Now will I charge you in the band of truth,
When you have conquer’d my yet maiden-bed,
Remain there but an hour, nor speak to me:
My reasons are most strong; and you shall know them
When back again this ring shall be deliver’d;
And on your finger in the night, I’ll put
Another ring; that what in time proceeds
May token to the future our past deeds.
Adieu till then; then fail not. You have won
A wife of me, though there my hope be done.
BERTRAM.
A heaven on earth I have won by wooing thee.
[Exit.]
DIANA.
For which live long to thank both heaven and me!
You may so in the end.—
My mother told me just how he would woo,
As if she sat in’s heart; she says all men
Have the like oaths: he had sworn to marry me
When his wife’s dead; therefore I’ll lie with him
When I am buried. Since Frenchmen are so braid,
Marry that will, I live and die a maid:
Only, in this disguise, I think’t no sin
To cozen him that would unjustly win.
[Exit.]
SCENE 3. The Florentine camp.
[Enter the two French Lords, and two or three Soldiers.]
FIRST LORD.
You have not given him his mother’s letter?
SECOND LORD. I have deliv’red it an hour since: there is something in’t that stings his nature; for on the reading, it he changed almost into another man.
FIRST LORD. He has much worthy blame laid upon him for shaking off so good a wife and so sweet a lady.
SECOND LORD. Especially he hath incurred the everlasting displeasure of the king, who had even tuned his bounty to sing happiness to him. I will tell you a thing, but you shall let it dwell darkly with you.
FIRST LORD.
When you have spoken it, ‘tis dead, and I am the grave of it.

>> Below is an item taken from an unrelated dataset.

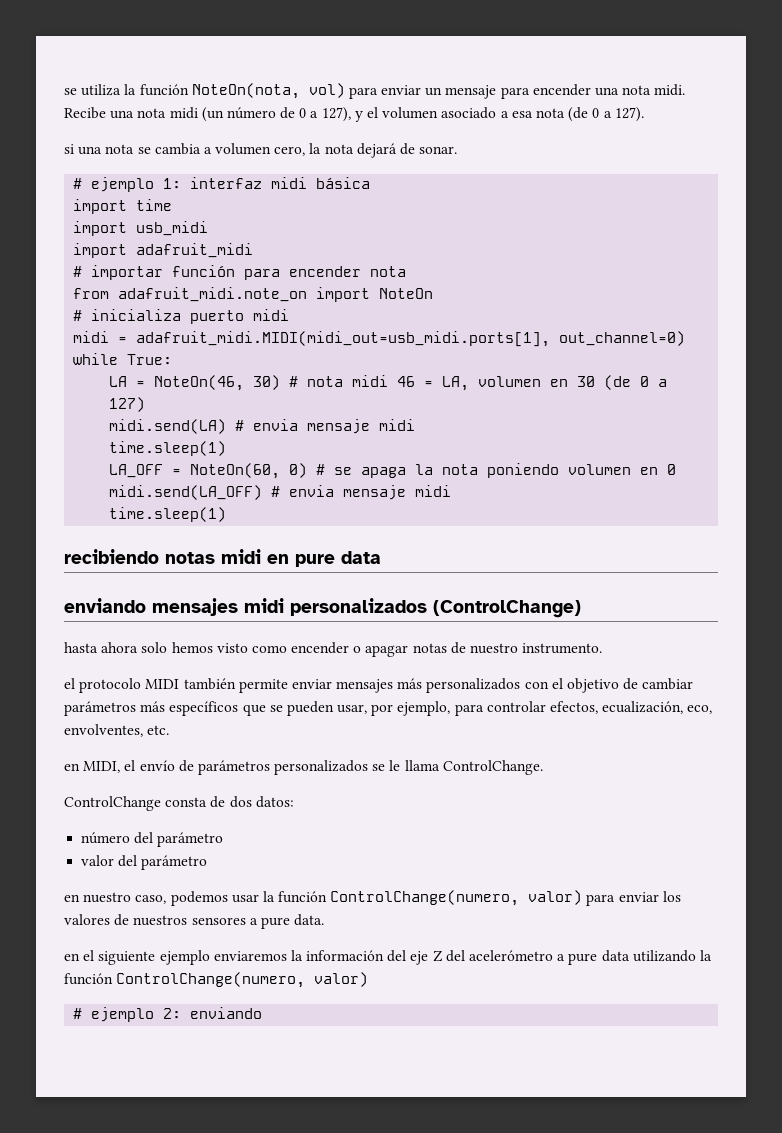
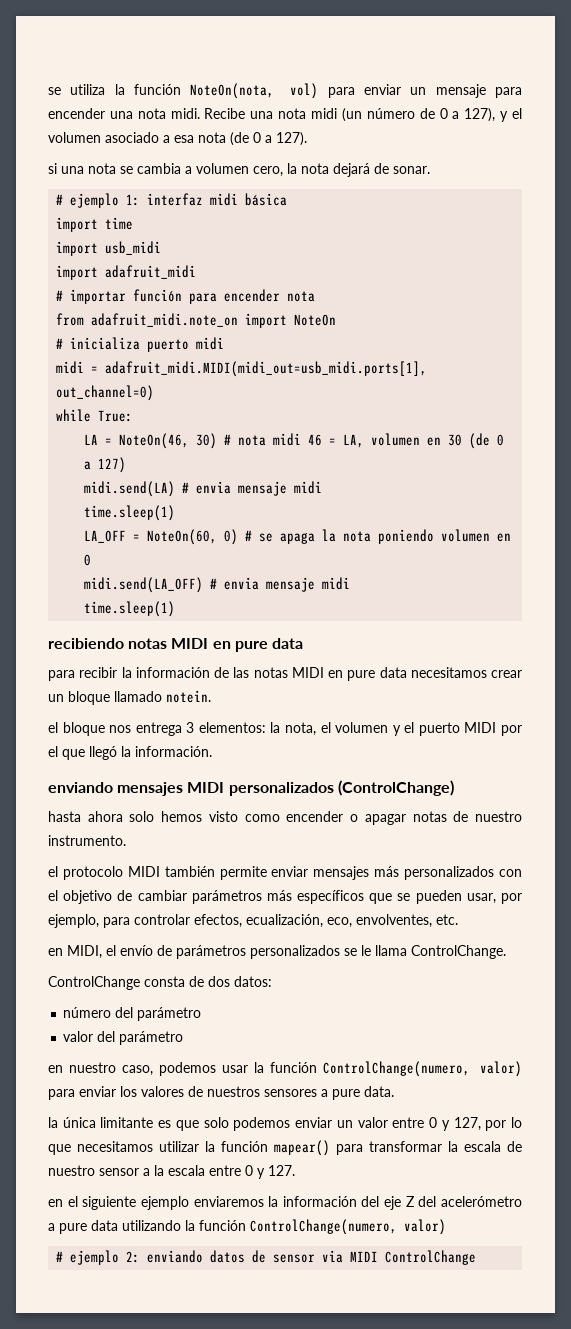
[221,549,381,567] midi en pure data -> [171,638,303,652] [48,667,522,681] [48,690,211,705] [48,722,522,736] [48,746,212,760] MIDI en pure data // para recibir la información de las notas MIDI en pure data necesitamos crear un bloque llamado notein. // el bloque nos entrega 3 elementos: la nota, el volumen y el puerto MIDI por el que llegó la información.
[244,598,284,613] midi -> [187,782,225,793] MIDI
(325, 920) none -> [48,1117,523,1131] [48,1140,522,1156] [48,1165,295,1179] // la única limitante es que solo podemos enviar un valor entre 0 y 127, por lo que necesitamos utilizar la función mapear() para transformar la escala de nuestro sensor a la escala entre 0 y 127.
(263, 1013) none -> [210,1250,477,1265] datos de sensor via MIDI ControlChange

SECOND LORD. He hath perverted a young gentlewoman here in Florence, of a most chaste renown; and this night he fleshes his will in the spoil of her honour: he hath given her his monumental ring, and thinks himself made in the unchaste composition.
FIRST LORD. Now, God delay our rebellion: as we are ourselves, what things are we!
SECOND LORD. Merely our own traitors. And as in the common course of all treasons, we still see them reveal themselves till they attain to their abhorred ends; so he that in this action contrives against his own nobility, in his proper stream, o’erflows himself.
FIRST LORD. Is it not meant damnable in us to be trumpeters of our unlawful intents? We shall not then have his company tonight?
SECOND LORD.
Not till after midnight; for he is dieted to his hour.
FIRST LORD. That approaches apace: I would gladly have him see his company anatomized, that he might take a measure of his own judgments, wherein so curiously he had set this counterfeit.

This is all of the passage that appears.